All entries are to be transcribed verbatim, but images are not carried over.

**Revision comparison data**
● ● ●

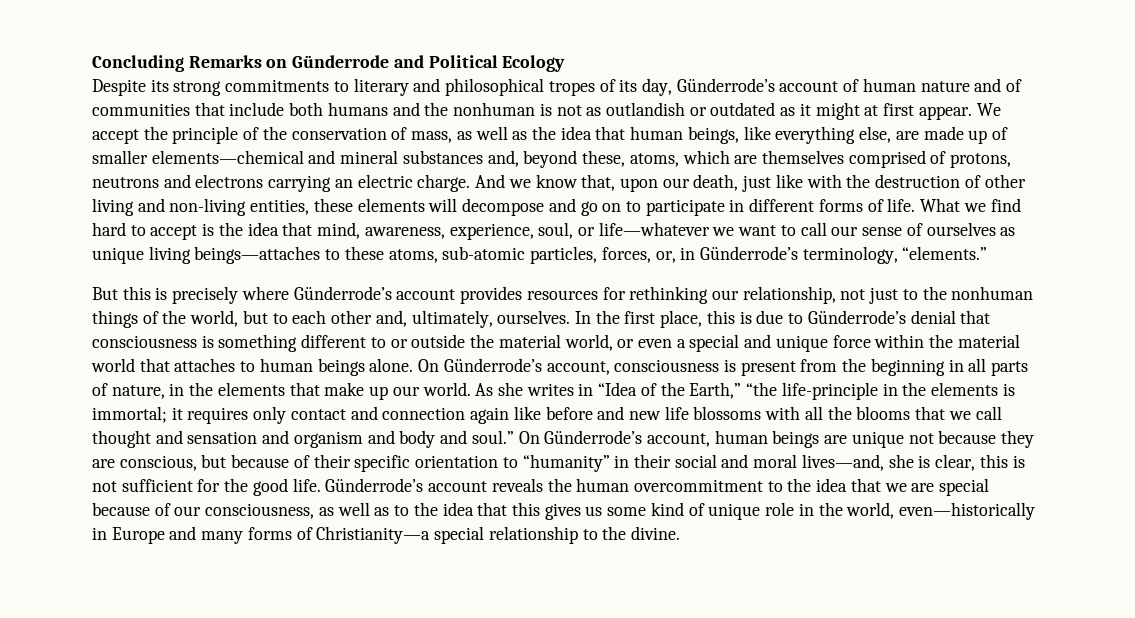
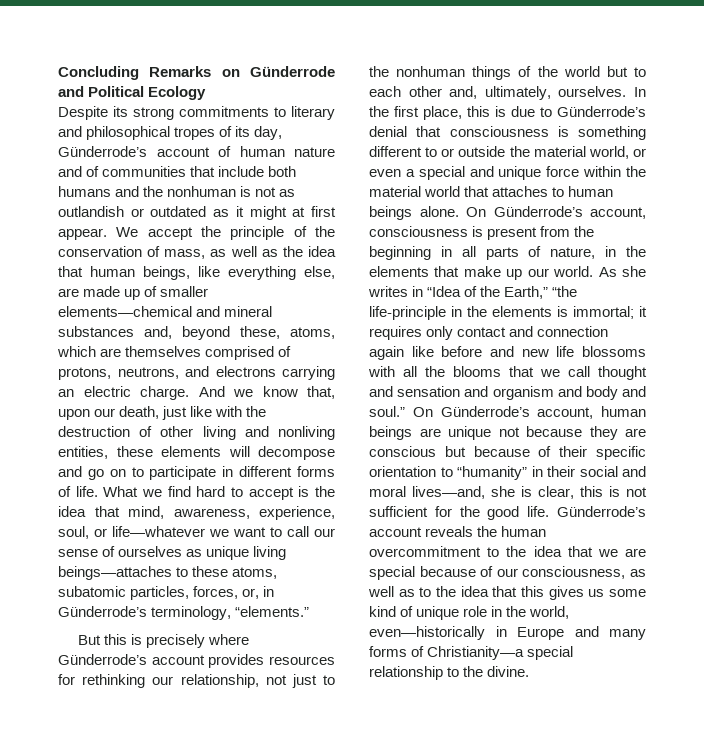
- We accept the principle of the conservation of mass, as well as the idea that human beings, like everything else, are made up of smaller elements—chemical and mineral substances and, beyond these, atoms, which are themselves comprised of protons, neutrons and electrons carrying an electric charge.
+ We accept the principle of the conservation of mass, as well as the idea that human beings, like everything else, are made up of smaller elements—chemical and mineral substances and, beyond these, atoms, which are themselves comprised of protons, neutrons, and electrons carrying an electric charge.
- And we know that, upon our death, just like with the destruction of other living and non-living entities, these elements will decompose and go on to participate in different forms of life.
+ And we know that, upon our death, just like with the destruction of other living and nonliving entities, these elements will decompose and go on to participate in different forms of life.
- What we find hard to accept is the idea that mind, awareness, experience, soul, or life—whatever we want to call our sense of ourselves as unique living beings—attaches to these atoms, sub-atomic particles, forces, or, in Günderrode’s terminology, “elements.”
+ What we find hard to accept is the idea that mind, awareness, experience, soul, or life—whatever we want to call our sense of ourselves as unique living beings—attaches to these atoms, subatomic particles, forces, or, in Günderrode’s terminology, “elements.”
- But this is precisely where Günderrode’s account provides resources for rethinking our relationship, not just to the nonhuman things of the world, but to each other and, ultimately, ourselves.
+ But this is precisely where Günderrode’s account provides resources for rethinking our relationship, not just to the nonhuman things of the world but to each other and, ultimately, ourselves.
- On Günderrode’s account, human beings are unique not because they are conscious, but because of their specific orientation to “humanity” in their social and moral lives—and, she is clear, this is not sufficient for the good life.
+ On Günderrode’s account, human beings are unique not because they are conscious but because of their specific orientation to “humanity” in their social and moral lives—and, she is clear, this is not sufficient for the good life.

● ● ●

**Task result**
- We accept the principle of the conservation of mass, as well as the idea that human beings, like everything else, are made up of smaller elements—chemical and mineral substances and, beyond these, atoms, which are themselves comprised of protons, neutrons and electrons carrying an electric charge.
+ We accept the principle of the conservation of mass, as well as the idea that human beings, like everything else, are made up of smaller elements—chemical and mineral substances and, beyond these, atoms, which are themselves comprised of protons, neutrons, and electrons carrying an electric charge.
- And we know that, upon our death, just like with the destruction of other living and non-living entities, these elements will decompose and go on to participate in different forms of life.
+ And we know that, upon our death, just like with the destruction of other living and nonliving entities, these elements will decompose and go on to participate in different forms of life.
- What we find hard to accept is the idea that mind, awareness, experience, soul, or life—whatever we want to call our sense of ourselves as unique living beings—attaches to these atoms, sub-atomic particles, forces, or, in Günderrode’s terminology, “elements.”
+ What we find hard to accept is the idea that mind, awareness, experience, soul, or life—whatever we want to call our sense of ourselves as unique living beings—attaches to these atoms, subatomic particles, forces, or, in Günderrode’s terminology, “elements.”
- But this is precisely where Günderrode’s account provides resources for rethinking our relationship, not just to the nonhuman things of the world, but to each other and, ultimately, ourselves.
+ But this is precisely where Günderrode’s account provides resources for rethinking our relationship, not just to the nonhuman things of the world but to each other and, ultimately, ourselves.
- On Günderrode’s account, human beings are unique not because they are conscious, but because of their specific orientation to “humanity” in their social and moral lives—and, she is clear, this is not sufficient for the good life.
+ On Günderrode’s account, human beings are unique not because they are conscious but because of their specific orientation to “humanity” in their social and moral lives—and, she is clear, this is not sufficient for the good life.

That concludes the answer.